MM: We met in Room 16E of Ripley-Grier studios at 520 8th Avenue. I was sitting outside as the assistant musical director for show called Three Mo’ Divas. I walked into the room and Annastasia was the musical director. So we worked together on that show.
AV: Then, my agent called to book me on another tour. This time, Michael was the musical director and we toured for three more years. After that, our work took us to different locations and we lost touch. I was working on Leap of Faith in Los Angeles and Michael happened to be in the audience on closing night, so we reconnected again.
MD: Is there ever any competition over jobs?
AV: There have been times when one of us is working more than the other, but we’re mostly more encouraging to each other. It’s a very positive situation.

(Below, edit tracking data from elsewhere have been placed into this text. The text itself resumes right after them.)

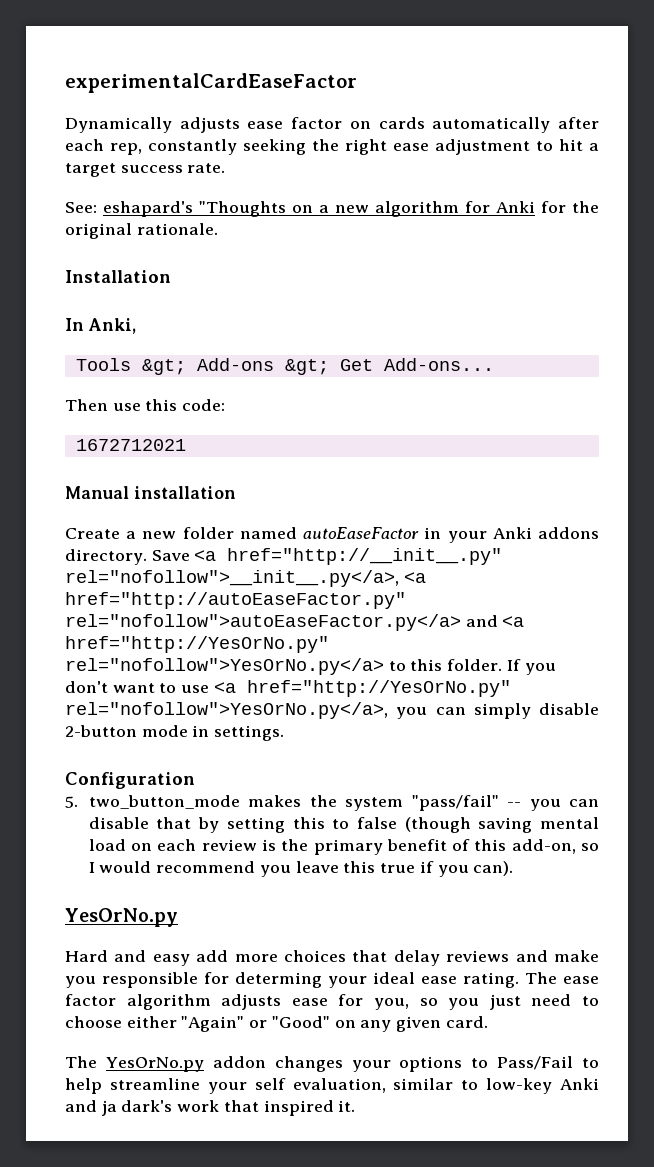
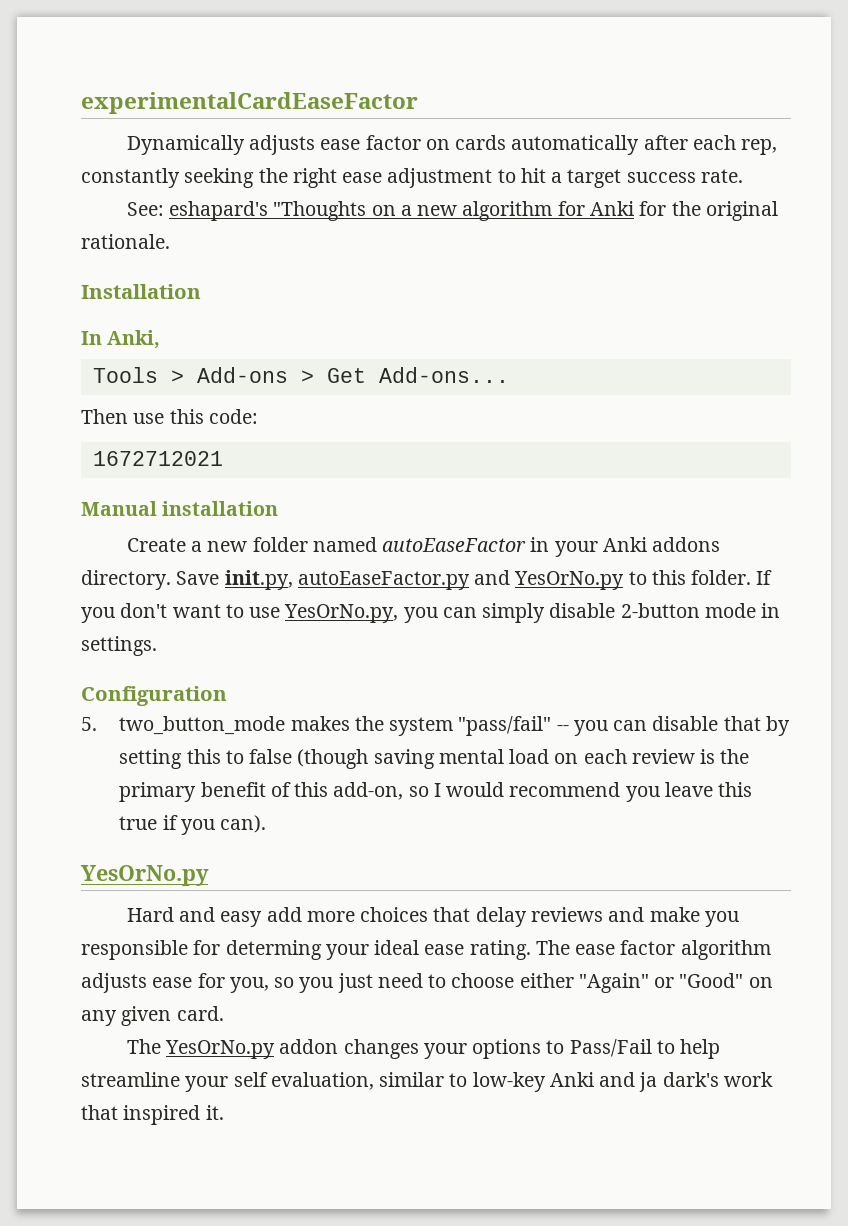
- Tools &gt; Add-ons &gt; Get Add-ons...
+ Tools > Add-ons > Get Add-ons...
- Save <a href="http://__init__.py" rel="nofollow">__init__.py</a>, <a href="http://autoEaseFactor.py" rel="nofollow">autoEaseFactor.py</a> and <a href="http://YesOrNo.py" rel="nofollow">YesOrNo.py</a> to this folder.
+ Save init.py, autoEaseFactor.py and YesOrNo.py to this folder.
- If you don't want to use <a href="http://YesOrNo.py" rel="nofollow">YesOrNo.py</a>, you can simply disable 2-button mode in settings.
+ If you don't want to use YesOrNo.py, you can simply disable 2-button mode in settings.

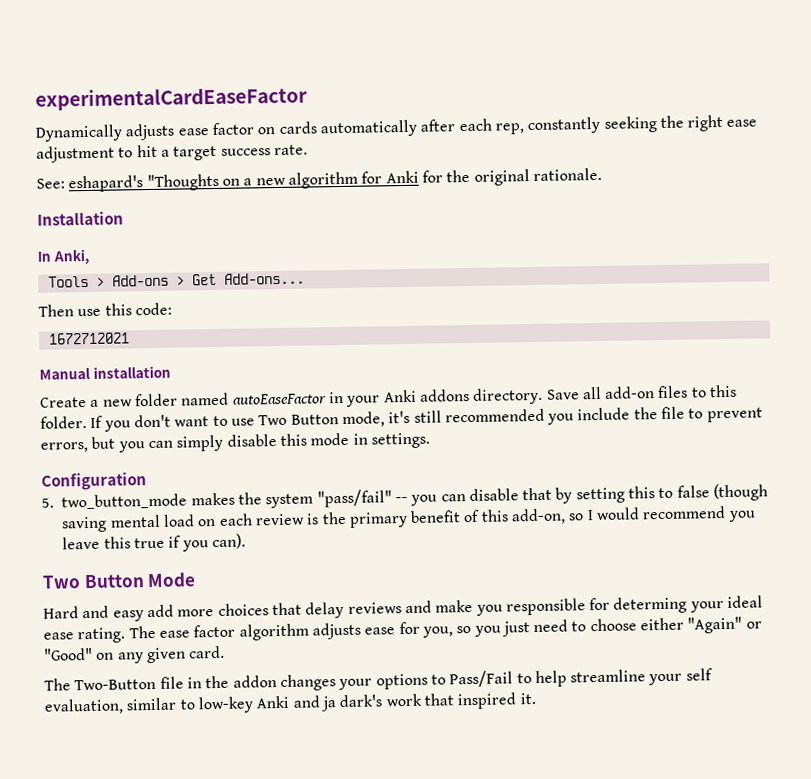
- Save init.py, autoEaseFactor.py and YesOrNo.py to this folder.
+ Save all add-on files to this folder.
- If you don't want to use YesOrNo.py, you can simply disable 2-button mode in settings.
+ If you don't want to use Two Button mode, it's still recommended you include the file to prevent errors, but you can simply disable this mode in settings.
  5. two_button_mode makes the system "pass/fail" -- you can disable that by setting this to false (though saving mental load on each review is the primary benefit of this add-on, so I would recommend you leave this true if you can).
- YesOrNo.py
+ Two Button Mode
- The YesOrNo.py addon changes your options to Pass/Fail to help streamline your self evaluation, similar to low-key Anki and ja dark's work that inspired it.
+ The Two-Button file in the addon changes your options to Pass/Fail to help streamline your self evaluation, similar to low-key Anki and ja dark's work that inspired it.

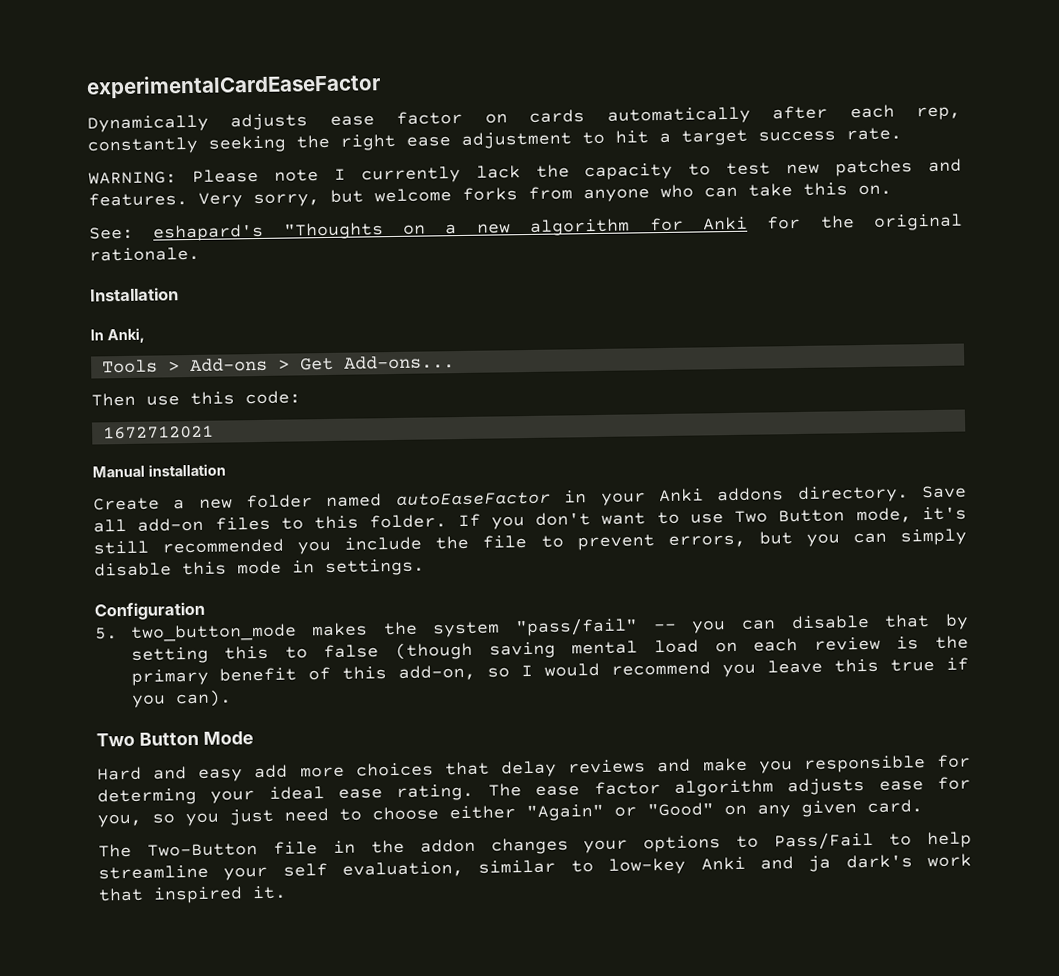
+ WARNING: Please note I currently lack the capacity to test new patches and features. Very sorry, but welcome forks from anyone who can take this on.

MM: The cool thing is that most people know that when they call and I can’t do a project, they are gonna ask me if my wife is available and vice versa. We are both pretty strong-willed and both of us have great ideas, so sometimes we have to compromise on our ideas. It can be tense sometimes, but I ultimately trust that Annastasia is looking out for the music.
MD: Do you find that there is an issue in the industry over hiring minorities and women as musical directors?
AV: Absolutely. And it’s a pretty closed niche. If you look at every pit on Broadway, there will be a common theme. 95% are male. People like Jeanine Tesori have really helped boost female jobs in this industry. She has really fought for me.
MM: I often get put into a box and will only be called for the “black shows”, but I can actually play a variety of genres. Annastasia has a frustrating story about her experience playing on an Original Broadway Cast Recording. She was called a week and a half before the cast recording while we were on vacation in Tulum, Mexico. We changed our flight to return a day and a half before the studio date. She learned the whole score and then went in and blazed it. After recording with the full orchestra, the engineer said that there was a problem with the piano microphone, so she had to play the entire thing again without the other instruments. When she finished, everyone stood up and gave her a standing ovation!
AV: And my name isn’t even on the f***ing album!
MM: That’s the stuff we have to deal with it, but it’s cool to have a sounding board who understands your plight.
AV: That’s what I like so much about the creative team of A Wonderful World. We have an eclectic, diverse group that represents Miami.
MD: What’s the end goal for this show?
MM: Ultimately, everyone wants a show to go to Broadway but for me, the end goal is just to make a great product. To make something that will last and that people will enjoy and will want to see again.
AV: I think it’s lovely that this team is just focused on doing it and creating.
MM: We just hope to have a great production in Miami. That will predict what happens in the future.